Didn’t know about Kevin Phillips, knew the other. Most these days have no clue. BTW, thought Bush one was behind Willie Horton (via Lee Atwater). Skanky bastards all. Nixon was the architect of evil, before and after he undercut LBJ’s effort to end V. War. So much blood on his Quaker hands.
Bush 1 campaign was behind Willie Horton. Lee Atwater and Bush 2 were the architects for the campaign.
Tudor Dixon's convenient, and more than likely intentional, amnesia of American history has come up before with modern-day Republicans and it has always baffled me that they can still make what have to be seen as bizarre assertions about Democrats' history of racism and segregation and their history of emancipation and anti-slavery. Well...that was THEN and this is NOW.-! What HCR once again for the umpteenth time has recounted was how the two parties totally flip-flopped in the 1960s. I wish THEY would get it through their heads what happened.
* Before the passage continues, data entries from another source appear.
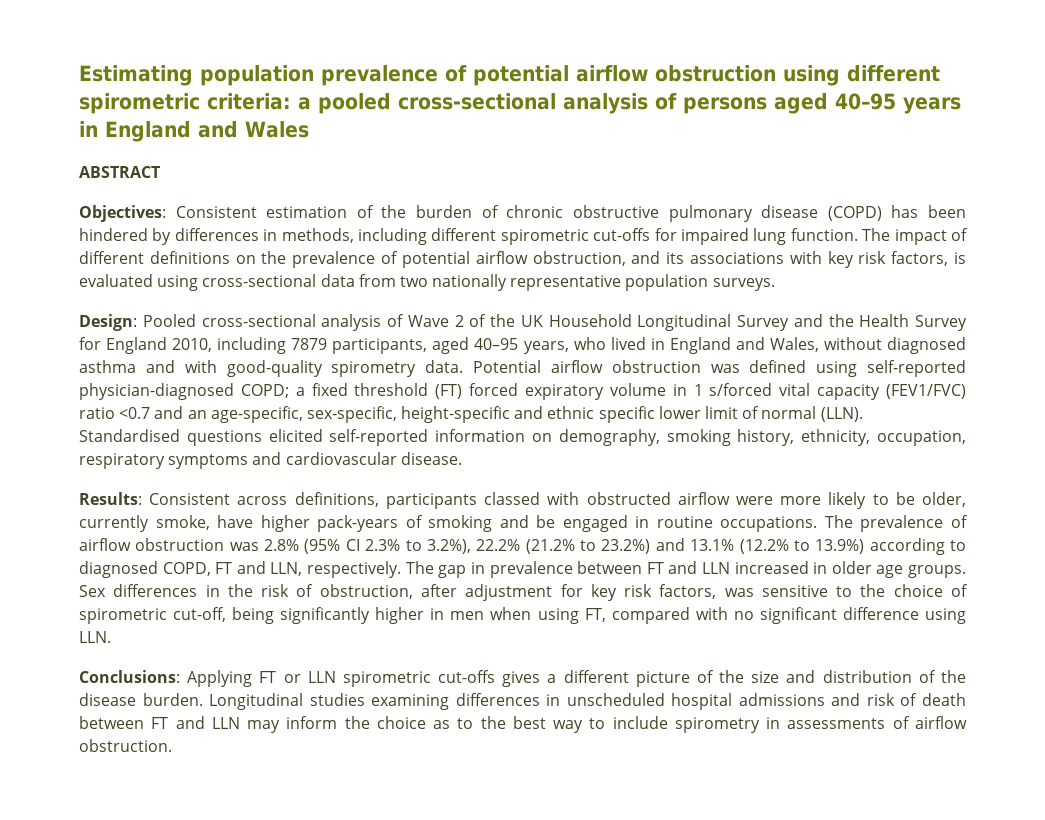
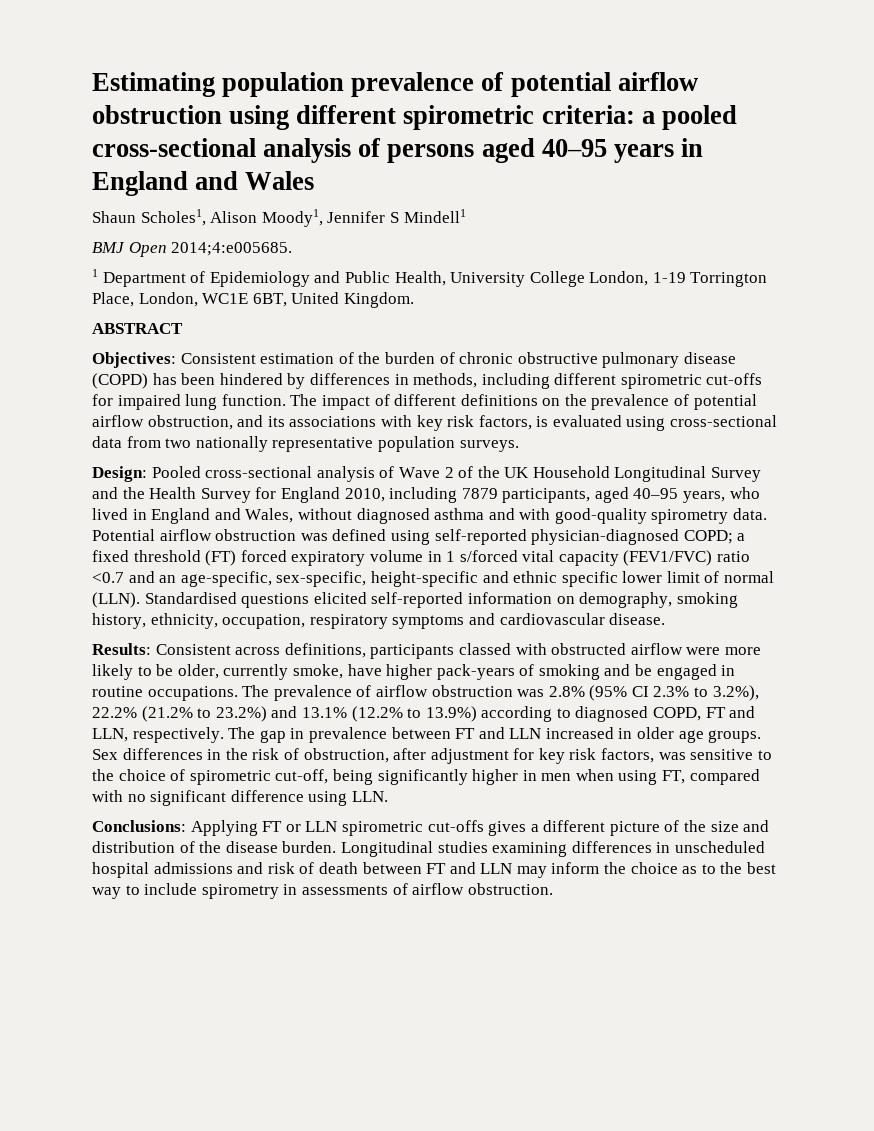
(309, 129) none -> [92,209,466,227] [92,242,293,257] [92,269,768,287] [92,292,414,308] // Shaun Scholes1, Alison Moody1, Jennifer S Mindell1 // BMJ Open 2014;4:e005685. // 1 Department of Epidemiology and Public Health, University College London, 1-19 Torrington Place, London, WC1E 6BT, United Kingdom.

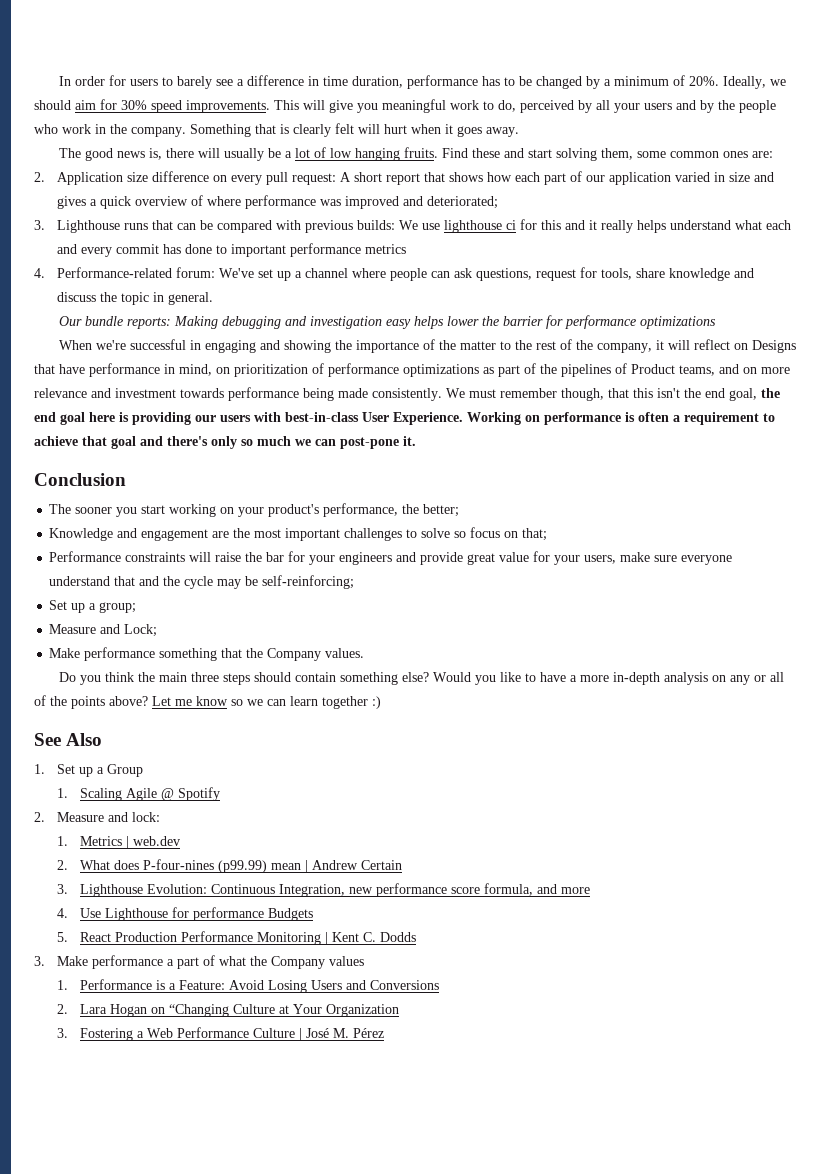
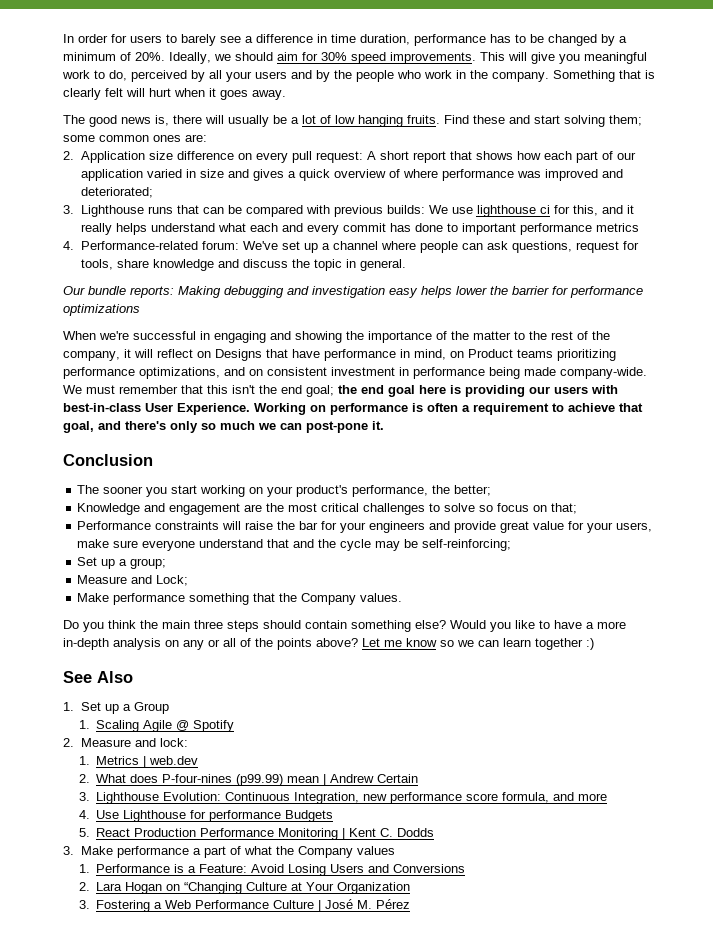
[600,148,633,160] them, -> [609,115,642,126] them;
[541,220,562,230] this -> [572,205,598,216] this,
[234,363,790,377] [34,388,224,398] prioritization of performance optimizations as part of the pipelines of Product teams, and on more relevance and investment towards -> [468,349,616,361] [63,367,409,379] Product teams prioritizing performance optimizations, and on consistent investment in
[372,388,442,401] consistently. -> [560,367,647,379] company-wide.
[561,388,604,401] though, -> (178, 389) none
[729,388,757,401] goal, -> [306,385,334,397] goal;
[111,436,136,449] goal -> [63,421,94,433] goal,
[285,528,341,541] important -> [321,503,360,512] critical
Is the Republican base really so totally ignorant of American political history that they somehow believe the Democratic party of the 1950s is in any way similar to the party of today?? Talk about cognizant ignorance! They know that's BS, yet wing-nuts like Dixon seem to think they can still find some clueless numb-nuts in their base to believe such tripe.
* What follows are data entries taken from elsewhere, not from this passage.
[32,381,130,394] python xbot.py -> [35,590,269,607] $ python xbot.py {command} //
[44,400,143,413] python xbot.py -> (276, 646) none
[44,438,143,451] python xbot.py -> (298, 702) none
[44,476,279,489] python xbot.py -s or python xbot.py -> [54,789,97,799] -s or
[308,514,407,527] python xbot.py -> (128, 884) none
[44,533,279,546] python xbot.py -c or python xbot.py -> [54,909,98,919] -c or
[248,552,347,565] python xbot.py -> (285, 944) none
I still assert this country's education system has somehow failed to inform a generation of not only American history, but also of basic civics. What TF is being taught in schools' history classes these days?? Don't they learn this stuff (what HCR details above)?? And as I've said, civics has disappeared from curricula across the boards, with a result that we have a population that really seems to lack knowledge of exactly how our government functions. They don't seem to know our Constitution, how it works, what the amendments are, and how it was they came to be. This is dangerous. It's hardly any wonder the current Republican party seems to almost have contempt for the Constitution, and they can more easily fan flames of insurrection with their base who, along with their Big Orange Jesus, seem largely ignorant of our founding document.
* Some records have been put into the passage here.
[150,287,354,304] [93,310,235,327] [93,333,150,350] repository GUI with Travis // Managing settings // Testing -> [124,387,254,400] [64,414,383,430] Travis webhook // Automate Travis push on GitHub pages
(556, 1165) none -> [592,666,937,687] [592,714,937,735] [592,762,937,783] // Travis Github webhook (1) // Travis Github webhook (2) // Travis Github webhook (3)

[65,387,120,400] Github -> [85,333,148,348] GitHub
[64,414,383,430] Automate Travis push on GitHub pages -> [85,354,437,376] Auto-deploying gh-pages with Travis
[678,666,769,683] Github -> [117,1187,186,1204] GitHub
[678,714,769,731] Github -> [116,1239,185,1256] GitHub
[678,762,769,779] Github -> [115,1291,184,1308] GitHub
Sometimes HCR has despaired that she "sounds like a broken record" and that her message somehow isn't breaking through. I think every teacher wonders how effective their teaching is at some point. Historians like HCR (and by extension her adherents on here) HAVE to keep spreading the word. Mountains are moved little by little, not all at once. We have to keep informing people about history, over and over and over if need be. There's always the chance that somebody somewhere will be seeing the truth for the first time and it can change minds and hearts, one person at a time. Keep telling the story, y'all!!
The republicans know,
Bruce, as we count "generations" these days, I am not certain that as a late "Boomer" I was not among the first (started first grade in 1964) that was subjected to the "less is more" concept of teaching a watered down history of the US. I do not recall "Civics" as a part of that, but rather as an elective that could be taken separately. I do recall that History as it was taught in the four years of high school (only required for three years) included a class called "World Cultures" and that it was my junior year that I actually took US History (school year 74-75) which included the amazing opportunity to dissect the first resignation of a US President.
I fast forward to what my sister-in-law (10 years younger than me, and a Gen-Xer) was taught (she graduated HS in '85) and what I saw from the outside looking in in the 90's and the 00's, and it is NOTHING AT ALL like what I was taught.
Tudor Dixon and the Republican candidates for attorney general and secretary of state in Michigan are really bad news for our state. I am very hopeful that they will not win.